Critique
"Vous rêvez d'une oeuvre de maturité, mais votre charme, Pierre, est d'être en pleine immaturité. Plus que de la complaisance envers sa réputation sulfureuse, cette réplique est peut-être une des clés de l'ombre qui gagne le dernier film de Leos Carax. De retour après une absence de huit ans (LES AMANTS DU PONT-NEUF), Carax nous inflige une mise en scène pénible.
POLA X débute sous le signe de la lumière. Pierre coule des jours heureux et oisifs dans le château de sa mère. Il s'apprête à épouser Lucie. Mais cette bluette au chic pastoral ne tient pas en place. Il suffit que Pierre croise une jeune vagabonde étrangère pour que le vrai jour se fasse. Et le vrai jour c'est l'obscurité. C'est le calvaire d'Isabelle qui lui révèle être sa demi-soeur abandonnée. Cette révélation quasi biblique bouleverse Pierre et l'amène à tout abandonner pour aller vivre à Paris avec Isabelle. Alors ne reste plus que la lente déchéance. Isabelle, le seul intérêt de la narration, est vouée à se fondre au noir et à céder la place au mythe creux de l'artiste maudit filmé à rebrousse-poil.
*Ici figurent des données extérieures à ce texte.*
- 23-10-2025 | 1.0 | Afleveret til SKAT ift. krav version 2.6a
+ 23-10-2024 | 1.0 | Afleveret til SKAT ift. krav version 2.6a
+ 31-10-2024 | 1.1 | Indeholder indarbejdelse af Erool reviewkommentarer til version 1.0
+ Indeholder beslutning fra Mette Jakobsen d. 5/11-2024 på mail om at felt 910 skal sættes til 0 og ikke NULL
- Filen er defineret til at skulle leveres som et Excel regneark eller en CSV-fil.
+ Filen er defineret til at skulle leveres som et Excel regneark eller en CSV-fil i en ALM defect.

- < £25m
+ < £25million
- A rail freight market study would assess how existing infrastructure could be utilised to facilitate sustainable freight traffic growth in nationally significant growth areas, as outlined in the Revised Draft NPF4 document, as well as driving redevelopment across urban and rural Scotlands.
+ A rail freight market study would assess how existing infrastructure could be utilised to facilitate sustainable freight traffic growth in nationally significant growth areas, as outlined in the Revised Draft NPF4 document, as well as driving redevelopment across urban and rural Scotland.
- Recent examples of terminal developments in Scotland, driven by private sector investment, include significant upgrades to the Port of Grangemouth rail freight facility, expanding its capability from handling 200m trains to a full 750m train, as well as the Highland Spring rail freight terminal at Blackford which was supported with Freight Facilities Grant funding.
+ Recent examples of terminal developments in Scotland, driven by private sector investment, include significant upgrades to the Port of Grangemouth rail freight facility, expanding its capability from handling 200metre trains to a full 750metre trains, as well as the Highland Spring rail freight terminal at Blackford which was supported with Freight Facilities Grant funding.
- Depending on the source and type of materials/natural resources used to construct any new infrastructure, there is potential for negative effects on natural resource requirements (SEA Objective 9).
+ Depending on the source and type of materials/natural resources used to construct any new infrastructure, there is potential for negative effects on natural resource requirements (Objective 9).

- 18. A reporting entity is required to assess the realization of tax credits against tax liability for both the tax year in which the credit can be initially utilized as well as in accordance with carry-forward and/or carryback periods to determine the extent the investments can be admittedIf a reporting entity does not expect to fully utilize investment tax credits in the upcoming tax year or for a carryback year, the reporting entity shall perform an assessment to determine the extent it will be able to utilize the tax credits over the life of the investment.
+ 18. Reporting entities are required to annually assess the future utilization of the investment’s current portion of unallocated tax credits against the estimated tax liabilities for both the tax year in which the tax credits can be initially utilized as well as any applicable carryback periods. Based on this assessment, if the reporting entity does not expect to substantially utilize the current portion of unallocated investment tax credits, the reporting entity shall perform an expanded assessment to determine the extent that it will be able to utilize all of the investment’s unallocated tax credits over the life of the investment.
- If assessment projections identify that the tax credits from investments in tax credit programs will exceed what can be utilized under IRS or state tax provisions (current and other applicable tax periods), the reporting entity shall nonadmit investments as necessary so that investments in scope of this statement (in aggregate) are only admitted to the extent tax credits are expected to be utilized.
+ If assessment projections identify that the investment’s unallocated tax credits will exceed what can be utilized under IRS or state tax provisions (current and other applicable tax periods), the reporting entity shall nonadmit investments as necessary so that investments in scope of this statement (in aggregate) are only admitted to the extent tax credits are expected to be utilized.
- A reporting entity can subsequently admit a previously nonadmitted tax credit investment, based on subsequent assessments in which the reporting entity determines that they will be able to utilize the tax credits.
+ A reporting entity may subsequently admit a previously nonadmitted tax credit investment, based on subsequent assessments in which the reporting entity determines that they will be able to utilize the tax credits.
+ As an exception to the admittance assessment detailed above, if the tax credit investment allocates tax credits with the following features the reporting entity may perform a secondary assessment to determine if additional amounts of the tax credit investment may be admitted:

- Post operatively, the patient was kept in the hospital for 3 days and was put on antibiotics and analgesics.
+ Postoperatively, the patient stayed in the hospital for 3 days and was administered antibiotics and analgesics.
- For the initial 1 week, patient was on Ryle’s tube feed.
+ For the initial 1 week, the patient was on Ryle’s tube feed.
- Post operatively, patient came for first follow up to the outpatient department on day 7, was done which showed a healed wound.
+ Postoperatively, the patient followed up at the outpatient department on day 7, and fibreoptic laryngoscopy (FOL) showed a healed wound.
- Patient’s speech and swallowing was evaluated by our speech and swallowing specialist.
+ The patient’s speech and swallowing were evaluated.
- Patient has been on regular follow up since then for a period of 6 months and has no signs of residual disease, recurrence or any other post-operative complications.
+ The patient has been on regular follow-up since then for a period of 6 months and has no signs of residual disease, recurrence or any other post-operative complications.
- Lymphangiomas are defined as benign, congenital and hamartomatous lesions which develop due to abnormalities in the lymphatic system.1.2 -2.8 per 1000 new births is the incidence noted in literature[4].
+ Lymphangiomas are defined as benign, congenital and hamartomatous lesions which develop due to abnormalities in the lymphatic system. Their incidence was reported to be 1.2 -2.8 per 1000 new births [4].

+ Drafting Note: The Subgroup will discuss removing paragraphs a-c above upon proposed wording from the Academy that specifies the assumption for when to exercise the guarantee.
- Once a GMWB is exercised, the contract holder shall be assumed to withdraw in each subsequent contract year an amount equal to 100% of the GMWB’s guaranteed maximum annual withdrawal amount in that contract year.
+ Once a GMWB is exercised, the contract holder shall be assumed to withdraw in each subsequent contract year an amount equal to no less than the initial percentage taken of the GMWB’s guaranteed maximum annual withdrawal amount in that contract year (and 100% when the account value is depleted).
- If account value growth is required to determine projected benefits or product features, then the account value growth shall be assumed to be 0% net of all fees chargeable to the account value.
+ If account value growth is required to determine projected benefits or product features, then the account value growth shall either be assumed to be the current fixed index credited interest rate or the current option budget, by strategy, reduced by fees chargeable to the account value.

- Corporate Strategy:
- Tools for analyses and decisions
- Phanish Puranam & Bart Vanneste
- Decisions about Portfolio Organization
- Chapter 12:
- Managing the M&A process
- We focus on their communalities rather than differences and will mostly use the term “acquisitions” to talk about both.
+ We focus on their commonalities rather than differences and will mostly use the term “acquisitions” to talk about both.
Répliques décalées, déclamations suspectes, style ostensible (la rencontre d'Isabelle dans la nuit), POLA X est un film en fin de vie dont les rares fulgurances ne font guère illusion. Certes le X doit être résolu à l'aide des images de guerre du premier plan. Un bombardement d'aviation extrait d'archives militaires. Certes Isabelle draine tout le sang noir de la Bosnie. Mais ces trop bonnes raisons n'empêchent pas l'ensemble d'agoniser. Carax fait du ratage l'art adéquat à ce monde cruel, et lui, bien réel. En tout cas, le X de POLA (acronyme du livre de Herman Melville ""Pierre ou les ambiguïtés"") se transforme en croix pour le spectateur."